So I just went back to being an atheist for awhile. But when I was in college, I had had a couple of experiences with Buddhists and Buddhist teachings which really made a profound impression on me. I moved to a city which had a sangha, and I started reading some books written by Buddhist teachers. To me, this was a religion which really got to the heart of the matter without all the silly superstitions and meaningless social norms touted as "morals" (I know that sounds very harsh, and believe me I've softened a LOT, but that's how I felt at the time.) It was simply a search for spiritual wisdom, and a recognition that morality simply means treating others with kindness. I was awed by the profound and beautifully simple truths that Buddhism taught.

Buddhism teaches us to respect others' religions, not to preach or try to "convert" people, and not to ever think or speak ill of anyone else's faith. Despite that, I had a hard time letting go of my resentment over being raised in desperate suffocating fear of God, and I had let my resentment bleed over to Christianity in general, and not just the group I was raised in. Then I read Thich Nhat Hanh's Living Buddha, Living Christ, and it was like a revolution for me. He talks about the horrible things that were done to his people "in the name of Christ" and I realized that if someone who has suffered and lost so much because of Christianity can still see the beauty and truth in Christ, and not be resentful, then I have absolutely NOTHING to be resentful about. It was a very healing experience.

Very, very recently a friend invited me to attend a Unity Church. Unity isn't necessarily Christian theologically, but it is Christian in "flavor" if that makes any sense (at least, this church I've been going to is). Still, even that would have been too much for me prior to reading Thich Nhat Hanh. But instead, it has been a wonderful, fulfilling, uplifting, and healing experience for me. In my experience, it has been a synthesis of the best parts of Buddhism and Christianity, and seemed to be exactly what I needed when I needed it.

And that experience, of getting exactly what I need when I need it, which started happening to me when I started studying Buddhism, is exactly what has made me rethink my atheist/agnostic stance. I still can't believe in a personal God, because an omnipotent being who allows the suffering that we clearly see around us every day, well that's just a deeply disturbing thought to me. I just cannot believe that a God could give me so many blessings while allowing others to experience horrors beyond my imagining. At the same time, there does seem to be forces at work which defy or maybe transcend reason.

So that is how I ended up a Pantheistic/Panentheistic Buddhist with a dash of Metaphysical Christianity and an appreciation for Paganism. But I voted "Buddhist" on the polls. :D

Jennifer3141
09-17-2008, 01:32 PM
I was raised in a Reformed Christian church. I hated it. My parents joined it because some of their friends were in it and it was the "clique" church for our town. It was good for their business to be in it. I was a scientific geek in school and so much of what they taught didn't jibe with pure science. So I faked it. My parents knew I had liberal leanings but my father does so they just chalked it up to that.

In college, I met and fell in love with a Catholic man.

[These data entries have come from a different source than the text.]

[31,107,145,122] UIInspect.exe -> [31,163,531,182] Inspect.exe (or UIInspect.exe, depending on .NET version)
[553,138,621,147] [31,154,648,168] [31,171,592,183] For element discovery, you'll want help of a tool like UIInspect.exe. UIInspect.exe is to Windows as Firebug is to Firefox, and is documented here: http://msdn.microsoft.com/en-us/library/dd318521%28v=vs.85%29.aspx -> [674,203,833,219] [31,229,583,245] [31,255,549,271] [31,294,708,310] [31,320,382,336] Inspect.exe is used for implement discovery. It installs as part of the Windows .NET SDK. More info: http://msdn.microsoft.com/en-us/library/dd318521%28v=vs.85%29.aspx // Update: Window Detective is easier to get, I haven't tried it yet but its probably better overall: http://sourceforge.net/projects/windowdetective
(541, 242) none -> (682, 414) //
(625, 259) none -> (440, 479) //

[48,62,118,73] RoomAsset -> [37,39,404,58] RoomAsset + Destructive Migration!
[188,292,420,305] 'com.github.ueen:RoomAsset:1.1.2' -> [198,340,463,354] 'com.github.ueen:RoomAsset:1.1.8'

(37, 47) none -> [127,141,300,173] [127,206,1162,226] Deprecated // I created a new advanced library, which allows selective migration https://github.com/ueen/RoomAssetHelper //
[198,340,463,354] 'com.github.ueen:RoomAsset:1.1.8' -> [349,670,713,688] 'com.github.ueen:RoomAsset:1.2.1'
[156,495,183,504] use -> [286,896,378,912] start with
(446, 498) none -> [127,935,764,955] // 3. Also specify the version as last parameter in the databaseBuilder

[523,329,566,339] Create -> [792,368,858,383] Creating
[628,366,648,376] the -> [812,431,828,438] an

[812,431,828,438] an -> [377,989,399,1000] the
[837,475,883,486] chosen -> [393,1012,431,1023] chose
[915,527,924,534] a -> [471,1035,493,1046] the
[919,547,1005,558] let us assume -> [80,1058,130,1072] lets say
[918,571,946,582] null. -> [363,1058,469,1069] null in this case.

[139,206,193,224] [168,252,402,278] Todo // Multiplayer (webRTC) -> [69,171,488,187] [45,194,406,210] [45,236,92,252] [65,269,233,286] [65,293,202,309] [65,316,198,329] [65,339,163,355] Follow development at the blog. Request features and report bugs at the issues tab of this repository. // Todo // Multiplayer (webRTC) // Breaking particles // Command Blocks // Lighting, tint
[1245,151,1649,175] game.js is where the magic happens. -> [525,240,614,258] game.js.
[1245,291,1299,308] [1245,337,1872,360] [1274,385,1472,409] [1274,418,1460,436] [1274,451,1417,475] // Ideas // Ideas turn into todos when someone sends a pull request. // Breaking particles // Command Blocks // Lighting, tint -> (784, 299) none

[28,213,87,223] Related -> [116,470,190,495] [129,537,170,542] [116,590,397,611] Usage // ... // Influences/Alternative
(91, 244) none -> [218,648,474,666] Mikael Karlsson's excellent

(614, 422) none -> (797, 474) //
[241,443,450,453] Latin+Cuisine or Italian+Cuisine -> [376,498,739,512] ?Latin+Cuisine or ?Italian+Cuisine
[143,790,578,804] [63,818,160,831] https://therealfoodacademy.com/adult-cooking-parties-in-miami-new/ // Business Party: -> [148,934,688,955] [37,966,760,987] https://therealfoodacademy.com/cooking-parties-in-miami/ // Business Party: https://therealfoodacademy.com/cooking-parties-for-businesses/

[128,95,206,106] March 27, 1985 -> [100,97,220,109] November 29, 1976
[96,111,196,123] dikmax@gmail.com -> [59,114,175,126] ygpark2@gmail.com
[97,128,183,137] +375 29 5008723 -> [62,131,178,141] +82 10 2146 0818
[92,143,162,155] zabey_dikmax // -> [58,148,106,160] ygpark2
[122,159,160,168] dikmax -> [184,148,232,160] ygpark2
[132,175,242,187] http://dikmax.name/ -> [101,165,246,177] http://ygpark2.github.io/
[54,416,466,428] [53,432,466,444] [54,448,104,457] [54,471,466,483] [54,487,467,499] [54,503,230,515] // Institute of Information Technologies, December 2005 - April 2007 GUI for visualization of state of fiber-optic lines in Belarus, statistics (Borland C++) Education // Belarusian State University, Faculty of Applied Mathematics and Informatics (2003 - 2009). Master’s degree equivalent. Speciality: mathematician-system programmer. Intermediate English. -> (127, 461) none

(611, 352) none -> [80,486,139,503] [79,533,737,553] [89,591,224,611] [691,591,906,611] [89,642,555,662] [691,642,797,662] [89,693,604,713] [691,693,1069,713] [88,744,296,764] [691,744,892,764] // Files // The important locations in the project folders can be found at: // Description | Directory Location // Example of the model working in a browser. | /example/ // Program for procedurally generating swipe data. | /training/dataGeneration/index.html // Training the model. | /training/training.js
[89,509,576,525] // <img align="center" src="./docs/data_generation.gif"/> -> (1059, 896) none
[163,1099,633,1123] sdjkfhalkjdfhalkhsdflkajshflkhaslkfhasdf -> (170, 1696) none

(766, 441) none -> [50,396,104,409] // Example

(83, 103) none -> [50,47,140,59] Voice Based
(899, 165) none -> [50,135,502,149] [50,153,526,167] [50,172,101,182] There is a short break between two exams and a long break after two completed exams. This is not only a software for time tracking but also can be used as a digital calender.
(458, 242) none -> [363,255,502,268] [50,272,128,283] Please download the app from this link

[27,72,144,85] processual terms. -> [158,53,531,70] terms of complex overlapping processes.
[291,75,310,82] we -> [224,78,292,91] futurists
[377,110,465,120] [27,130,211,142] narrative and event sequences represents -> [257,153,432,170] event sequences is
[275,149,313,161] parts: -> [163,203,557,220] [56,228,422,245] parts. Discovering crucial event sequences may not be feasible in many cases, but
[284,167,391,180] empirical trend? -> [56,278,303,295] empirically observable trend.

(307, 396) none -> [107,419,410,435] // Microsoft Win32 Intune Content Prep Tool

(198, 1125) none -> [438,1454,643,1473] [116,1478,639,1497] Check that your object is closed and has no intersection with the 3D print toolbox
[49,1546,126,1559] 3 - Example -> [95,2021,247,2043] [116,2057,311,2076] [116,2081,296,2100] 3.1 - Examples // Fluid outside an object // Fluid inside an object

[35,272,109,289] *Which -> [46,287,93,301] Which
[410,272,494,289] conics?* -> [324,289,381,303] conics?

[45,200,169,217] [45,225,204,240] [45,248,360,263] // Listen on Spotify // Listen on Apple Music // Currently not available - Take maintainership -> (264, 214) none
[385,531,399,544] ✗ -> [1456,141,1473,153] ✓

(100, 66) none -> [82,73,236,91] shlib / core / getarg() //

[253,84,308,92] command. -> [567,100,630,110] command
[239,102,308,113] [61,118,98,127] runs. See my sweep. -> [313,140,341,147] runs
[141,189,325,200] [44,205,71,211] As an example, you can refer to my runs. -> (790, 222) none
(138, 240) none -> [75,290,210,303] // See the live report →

He was a liberal Catholic and although I didn't agree with much about the patriarchal tenets of the faith, no one in his family did either. They were all waiting for the church to allow women to be priests. I fell in love with the rituals of the church and completed the RCIA program and then did another year long program for Catholic women in lay-leadership. The man I split up after an awful engagement year and I pondered becoming a nun.

On the rebound from who I though was the love of my life, I married another man who was from a Christian Reformed family. (I have no idea what the stupid differences are between the faith of my childhood and this one other than location. I think the two churches have now merged.) He didn't like his church very much so we tried a small Wesleyan church for a couple of years.

It turns out, I didn't much like him. :glare:
So we divorced.

I spent several years alone. Along the way, I started going to women's festivals. And along with those, I found lots and lots of feminist women who rejected a patriarchal god. Aha! My people! I have been a practicing pagan woman for 11 years now. Although, I'm a lazy pagan. I don't gather with many others.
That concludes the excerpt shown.